Abstract:
Background Dysglycemia leads to autonomic impairment in patients, and heart rate variability (HRV) has been widely used as a non-invasive method for evaluating autonomic nervous function. However, most studies focus on the linear parameters of HRV, so further studies are needed to investigate the effect of dysglycemia on non-linear parameters of HRV.
Objective To investigate the effect of dysglycemia degree on the changes in the time domain, frequency domain and non-linear parameters of HRV.
Methods Totally 204 patients who were hospitalized in the Hyperbaric Oxygen Ward of the First Medical Center, Chinese PLA General Hospital from March 2018 to January 2020 were included in this study. The normal glucose level (NGL) group included 85 cases aged (56.9 ± 11.4) years with 49 males, impaired glucose tolerance (IGT) group included 32 cases aged (57.0 ± 10.1) years with 25 males, type 2 diabetes mellitus (T2DM) group included 87 cases aged (59.6 ± 10.0) years with 48 males. Continuous physiological data were collected using a follow-up physiological monitoring system (SensEcho). Parameters of 24h admission HRV such as time domain, frequency domain, Poincaré plot, Heart Rate Asymmetry (HRA) and Multiscale Entropy (MSE) at 4h during the day were calculated for the three groups and compared using variance analysis.
Results The standard deviation of the normal-to-normal RR interval (SDNN), the coefficient of variation (CVNN) and the triangular index (HTI) of the HRV linear parameters decreased progressively in the three groups (P<0.001), and the ultra-low frequency (ULF) and very low frequency (VLF) were lower in the IGT group compared to the NGL group (OR95% CI: 0.995 0.992, 0.998, P=0.001 for ULF; and OR(95% CI: 1.002 1.001, 1.004, P=0.003 for VLF). For the non-linear parameters, the overall contribution variance (SDNNa) of heart rate acceleration in HRA (OR95% CI: 0.954 0.933, 0.975, P<0.001) and overall complexity index (Area1_20) of MSE (OR95% CI: 0.857 0.775, 0.947, P<0.01) were lower in the T2DM group compared to NGL group; and the high frequency power (HF) (OR95% CI: 0.994 0.991, 0.997, P<0.001) and low frequency to high frequency ratio (LF/HF) (OR95% CI: 0.442 0.292, 0.670, P<0.001) were also significantly lower in the T2DM group compared to the IGT group; ULF was negatively correlated with blood glucose level, total glycosylated hemoglobin and 2h glucose tolerance level (r=-0.302, P<0.001; r=-0.254, P<0.05; r=-0.252, P<0.05).

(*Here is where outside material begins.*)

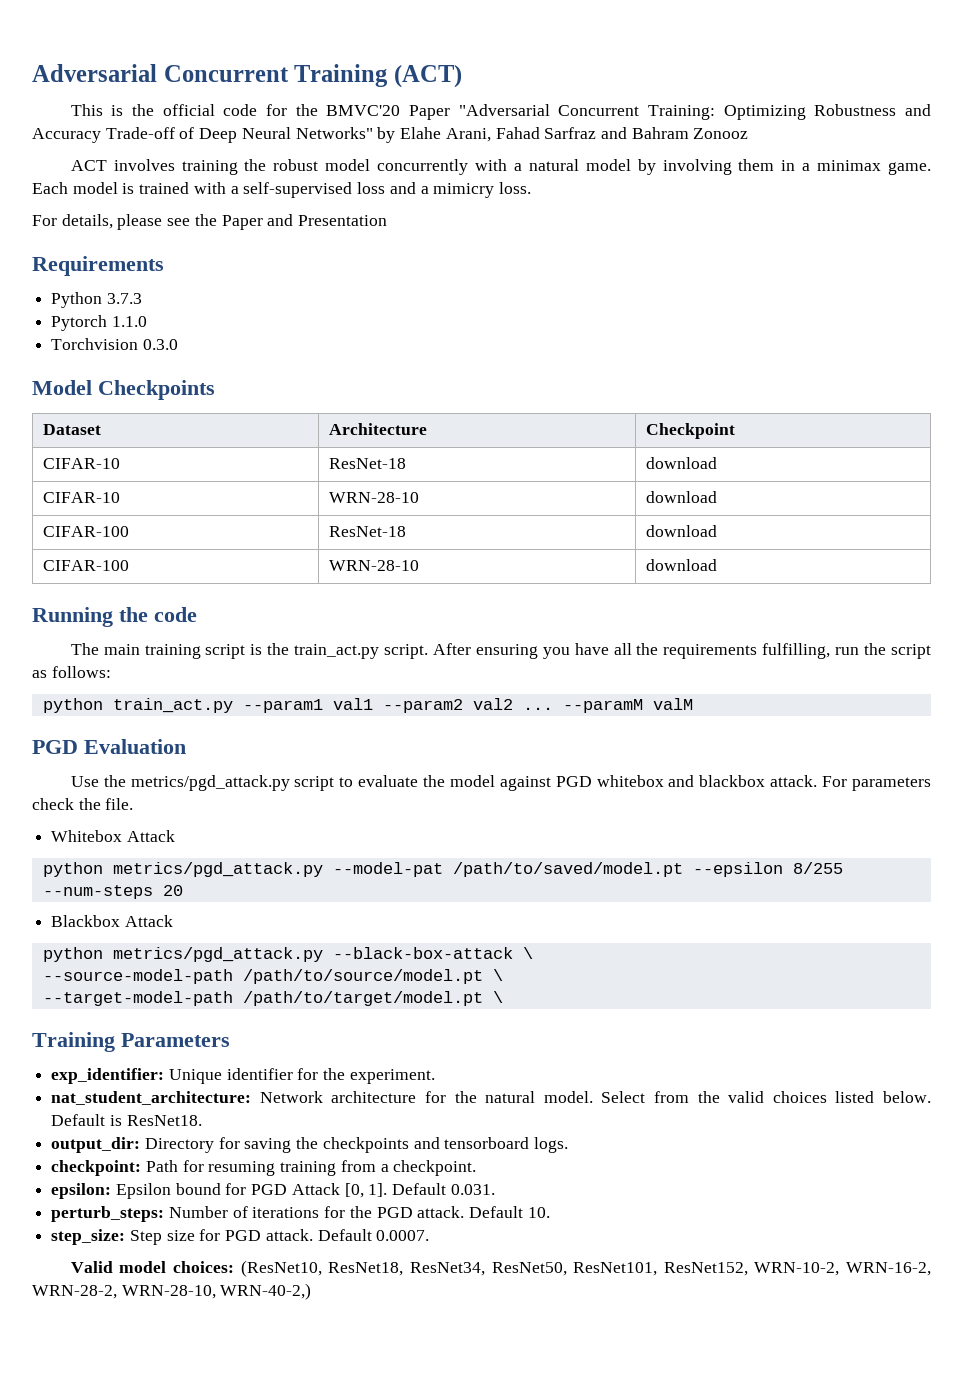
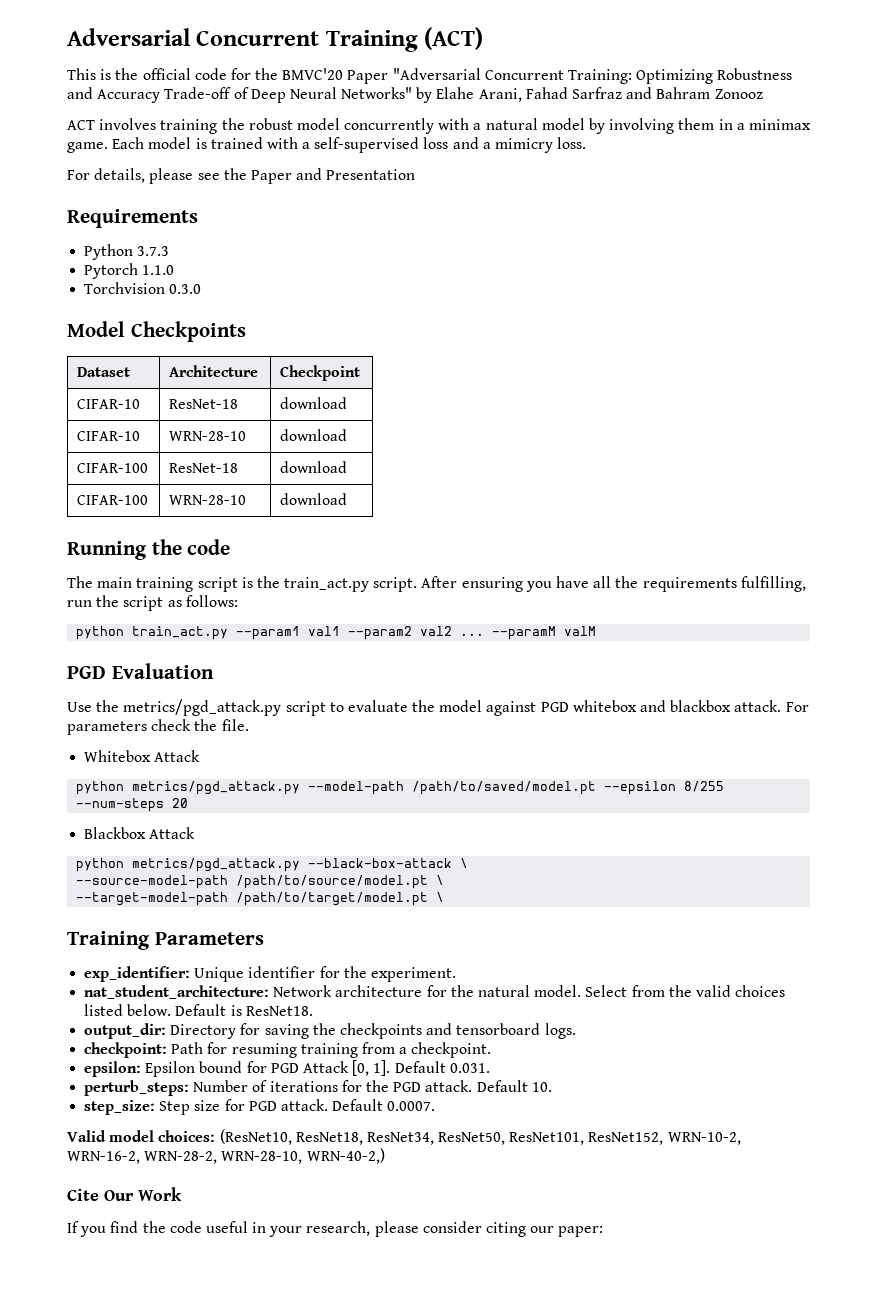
[332,862,443,877] --model-pat -> [308,781,405,795] --model-path
(312, 1291) none -> [67,1187,182,1201] [67,1221,604,1237] // Cite Our Work // If you find the code useful in your research, please consider citing our paper:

Conclusion Linear parameters such as SDNN, CVNN and HTI in the time domain decrease with increasing severity of impaired glucose metabolism, and the decrease in ULF and VLF in the frequency domain may have started in pre-diabetes, while LF reduces significantly only in diabetes, ULF is negatively correlated with the three glucose metabolic indices, and LF/HF shows larger values in pre-diabetes. The non-linear SDNNa and Area1_20 are significantly lower in T2DM patients. It is suggested that dysglycemia may lead to a predominance of sympathetic activity in patients with IGT, while an overall reduction in autonomic activity and heart rate complexity, and an acceleration in patients with T2DM, which in turn affects the cardiovascular regulatory mechanisms of patients. These HRV parameters may be useful indicators for the staging of dysglycemia and the assessment of outcome.